The princess's vast entourage was recorded to be 500 followers and Sultan Mansur Shah provided a hill for their settlement, now known as Bukit Cina, as a gift to his new Chinese bride, in the mid-15th century. Now, there are more than 12,000 graves in the cemetery and the oldest dates back to 1622. After the Portuguese conquered Malacca in 1511, the forested Bukit Cina was razed by Portuguese missionaries, who established a monastery atop the hill in 1581. When the Dutch captured Malacca from the Portuguese in 1641, the Dutch colonial administration re-designated Bukit Cina as a Chinese cemetery in 1685.

The figure of Hang Li Po was an early example of transculturation and interracial marriage in the early history of the Malay Archipelago.
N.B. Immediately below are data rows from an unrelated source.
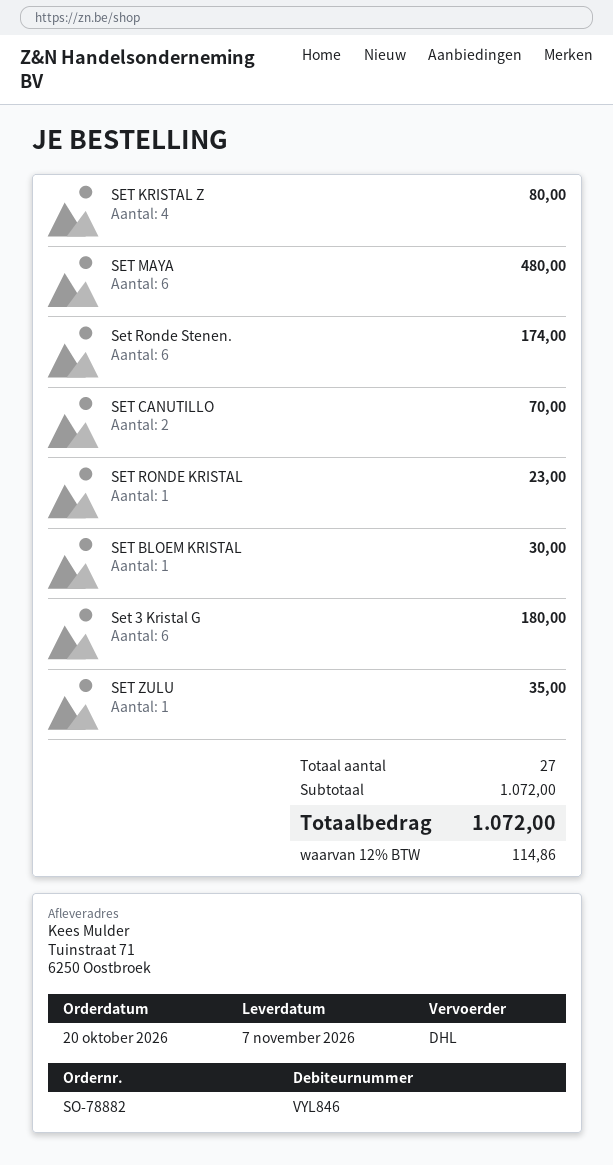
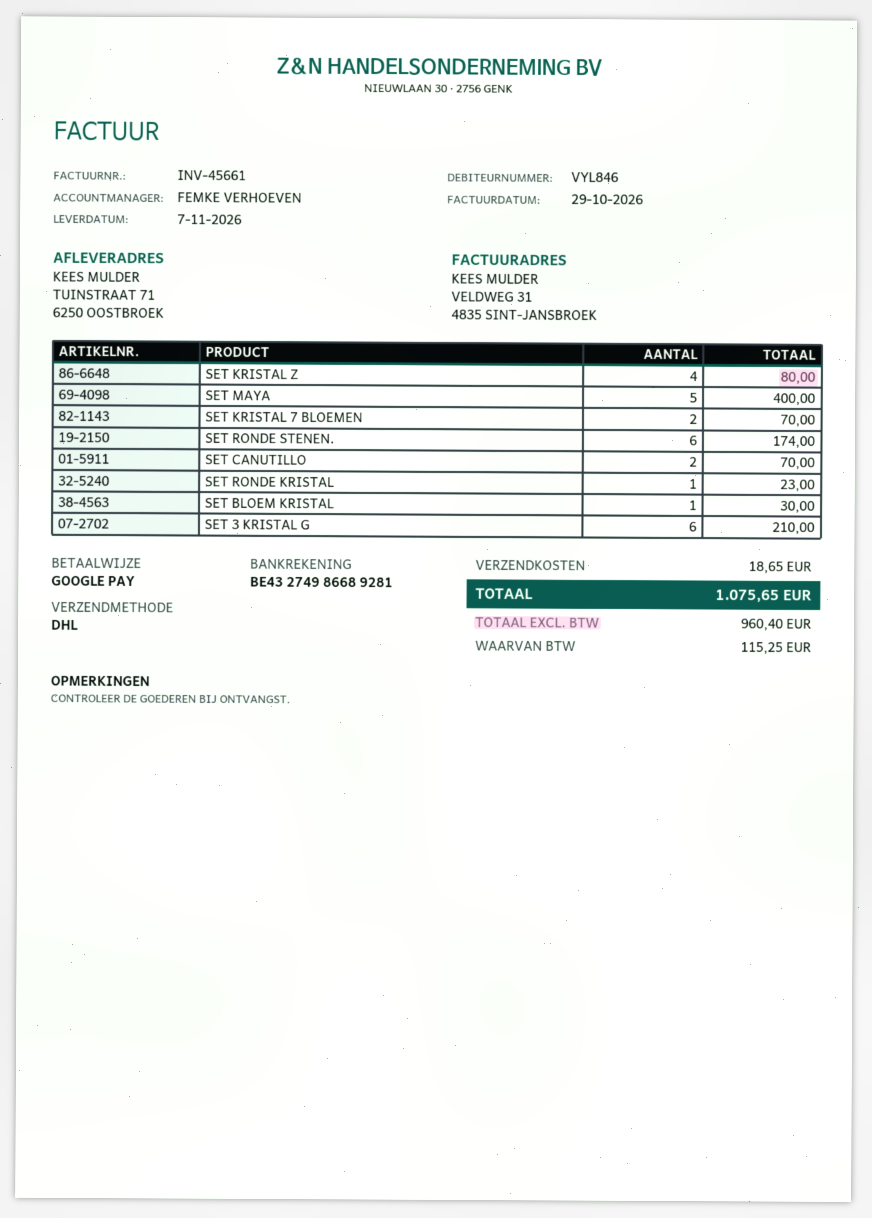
SET MAYA: 6 for 480.00 -> 5 for 400.00
Set 3 Kristal G: 6 for 180.00 -> 6 for 210.00
SET ZULU: 1 for 35.00 -> none
SET KRISTAL 7 BLOEMEN: none -> 2 for 70.00
shipping: none -> 18.65
tax: 114.86 -> 115.25
total: 1072.00 -> 1075.65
The cultural and genealogical heritage from her era is seen in the Peranakan culture. The descendants of the Peranakans are found in Penang and Malacca which are characterized by a hybridization of ancient Chinese culture with the local cultures of Maritime Southeast Asia. With the Islamization of the Malay Archipelago from the 15th century onwards, the trend of inter-ethnic marriage went into decline in the region.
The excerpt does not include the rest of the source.